Work request
Leave out every picture, then transcribe the rest of the listing exactly.

Data provided
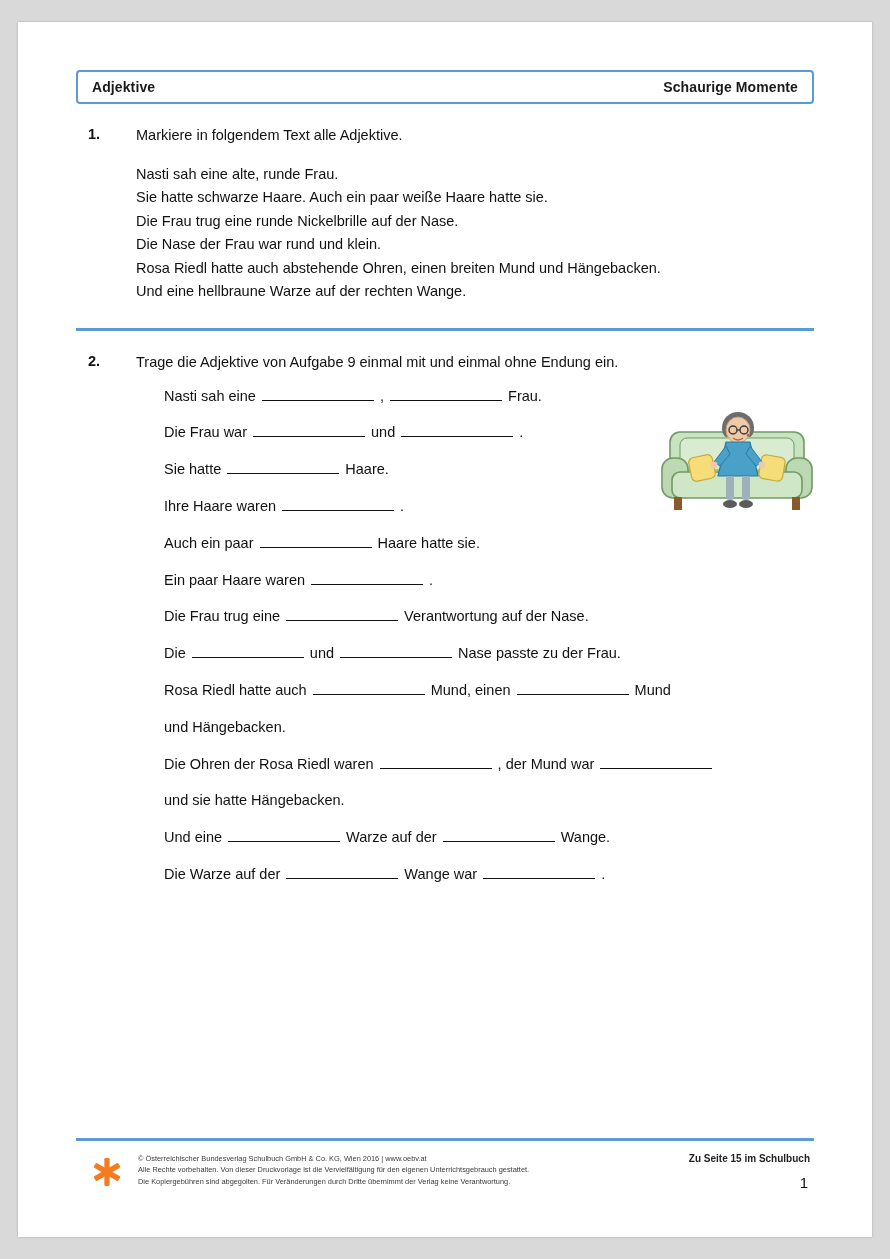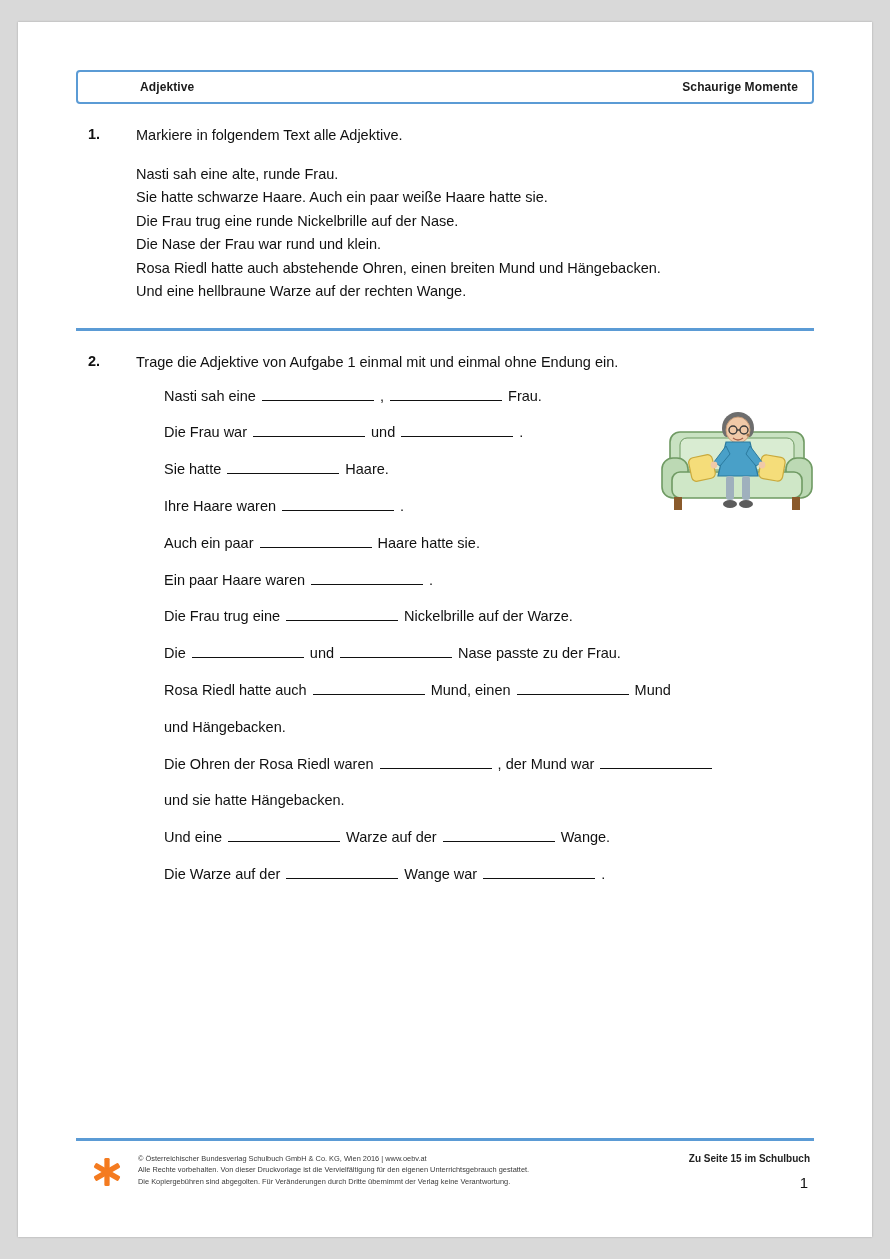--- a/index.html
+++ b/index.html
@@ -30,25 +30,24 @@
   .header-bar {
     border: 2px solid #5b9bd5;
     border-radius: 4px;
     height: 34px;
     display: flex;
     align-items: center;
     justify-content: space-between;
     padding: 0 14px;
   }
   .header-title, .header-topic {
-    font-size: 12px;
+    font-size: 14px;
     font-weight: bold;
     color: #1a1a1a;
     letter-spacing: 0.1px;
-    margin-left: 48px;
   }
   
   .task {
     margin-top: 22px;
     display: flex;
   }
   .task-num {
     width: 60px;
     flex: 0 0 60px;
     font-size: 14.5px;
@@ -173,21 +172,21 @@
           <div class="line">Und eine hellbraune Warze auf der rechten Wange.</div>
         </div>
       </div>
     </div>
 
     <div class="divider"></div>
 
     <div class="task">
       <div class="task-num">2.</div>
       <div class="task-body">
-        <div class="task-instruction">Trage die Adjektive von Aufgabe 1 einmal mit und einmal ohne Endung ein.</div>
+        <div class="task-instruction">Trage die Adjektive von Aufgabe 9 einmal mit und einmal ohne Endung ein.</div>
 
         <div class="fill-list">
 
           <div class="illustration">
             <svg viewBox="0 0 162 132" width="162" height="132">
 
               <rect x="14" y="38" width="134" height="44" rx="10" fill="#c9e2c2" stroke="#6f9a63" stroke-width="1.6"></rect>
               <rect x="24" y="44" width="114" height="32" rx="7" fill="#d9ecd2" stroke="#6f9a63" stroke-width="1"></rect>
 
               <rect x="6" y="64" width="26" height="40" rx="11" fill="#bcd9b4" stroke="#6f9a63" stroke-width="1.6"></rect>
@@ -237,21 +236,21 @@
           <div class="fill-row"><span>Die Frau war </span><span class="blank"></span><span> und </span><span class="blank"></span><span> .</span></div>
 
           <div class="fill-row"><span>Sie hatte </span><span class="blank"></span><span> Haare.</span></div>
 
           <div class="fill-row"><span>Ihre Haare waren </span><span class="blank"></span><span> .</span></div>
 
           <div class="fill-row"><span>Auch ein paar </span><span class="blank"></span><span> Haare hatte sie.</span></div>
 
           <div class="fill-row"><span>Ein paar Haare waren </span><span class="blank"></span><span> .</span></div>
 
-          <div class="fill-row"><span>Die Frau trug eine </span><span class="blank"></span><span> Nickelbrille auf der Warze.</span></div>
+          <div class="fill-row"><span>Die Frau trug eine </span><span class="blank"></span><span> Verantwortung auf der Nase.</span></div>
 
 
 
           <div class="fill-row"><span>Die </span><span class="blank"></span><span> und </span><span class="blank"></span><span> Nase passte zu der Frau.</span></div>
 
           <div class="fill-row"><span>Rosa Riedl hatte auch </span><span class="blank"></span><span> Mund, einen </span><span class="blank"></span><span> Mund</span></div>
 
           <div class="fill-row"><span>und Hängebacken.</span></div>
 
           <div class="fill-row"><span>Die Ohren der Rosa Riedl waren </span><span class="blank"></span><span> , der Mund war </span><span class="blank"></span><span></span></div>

Solution to this problem
--- a/index.html
+++ b/index.html
@@ -30,25 +30,24 @@
   .header-bar {
     border: 2px solid #5b9bd5;
     border-radius: 4px;
     height: 34px;
     display: flex;
     align-items: center;
     justify-content: space-between;
     padding: 0 14px;
   }
   .header-title, .header-topic {
-    font-size: 12px;
+    font-size: 14px;
     font-weight: bold;
     color: #1a1a1a;
     letter-spacing: 0.1px;
-    margin-left: 48px;
   }
   
   .task {
     margin-top: 22px;
     display: flex;
   }
   .task-num {
     width: 60px;
     flex: 0 0 60px;
     font-size: 14.5px;
@@ -173,21 +172,21 @@
           <div class="line">Und eine hellbraune Warze auf der rechten Wange.</div>
         </div>
       </div>
     </div>
 
     <div class="divider"></div>
 
     <div class="task">
       <div class="task-num">2.</div>
       <div class="task-body">
-        <div class="task-instruction">Trage die Adjektive von Aufgabe 1 einmal mit und einmal ohne Endung ein.</div>
+        <div class="task-instruction">Trage die Adjektive von Aufgabe 9 einmal mit und einmal ohne Endung ein.</div>
 
         <div class="fill-list">
 
           <div class="illustration">
             <svg viewBox="0 0 162 132" width="162" height="132">
 
               <rect x="14" y="38" width="134" height="44" rx="10" fill="#c9e2c2" stroke="#6f9a63" stroke-width="1.6"></rect>
               <rect x="24" y="44" width="114" height="32" rx="7" fill="#d9ecd2" stroke="#6f9a63" stroke-width="1"></rect>
 
               <rect x="6" y="64" width="26" height="40" rx="11" fill="#bcd9b4" stroke="#6f9a63" stroke-width="1.6"></rect>
@@ -237,21 +236,21 @@
           <div class="fill-row"><span>Die Frau war </span><span class="blank"></span><span> und </span><span class="blank"></span><span> .</span></div>
 
           <div class="fill-row"><span>Sie hatte </span><span class="blank"></span><span> Haare.</span></div>
 
           <div class="fill-row"><span>Ihre Haare waren </span><span class="blank"></span><span> .</span></div>
 
           <div class="fill-row"><span>Auch ein paar </span><span class="blank"></span><span> Haare hatte sie.</span></div>
 
           <div class="fill-row"><span>Ein paar Haare waren </span><span class="blank"></span><span> .</span></div>
 
-          <div class="fill-row"><span>Die Frau trug eine </span><span class="blank"></span><span> Nickelbrille auf der Warze.</span></div>
+          <div class="fill-row"><span>Die Frau trug eine </span><span class="blank"></span><span> Verantwortung auf der Nase.</span></div>
 
 
 
           <div class="fill-row"><span>Die </span><span class="blank"></span><span> und </span><span class="blank"></span><span> Nase passte zu der Frau.</span></div>
 
           <div class="fill-row"><span>Rosa Riedl hatte auch </span><span class="blank"></span><span> Mund, einen </span><span class="blank"></span><span> Mund</span></div>
 
           <div class="fill-row"><span>und Hängebacken.</span></div>
 
           <div class="fill-row"><span>Die Ohren der Rosa Riedl waren </span><span class="blank"></span><span> , der Mund war </span><span class="blank"></span><span></span></div>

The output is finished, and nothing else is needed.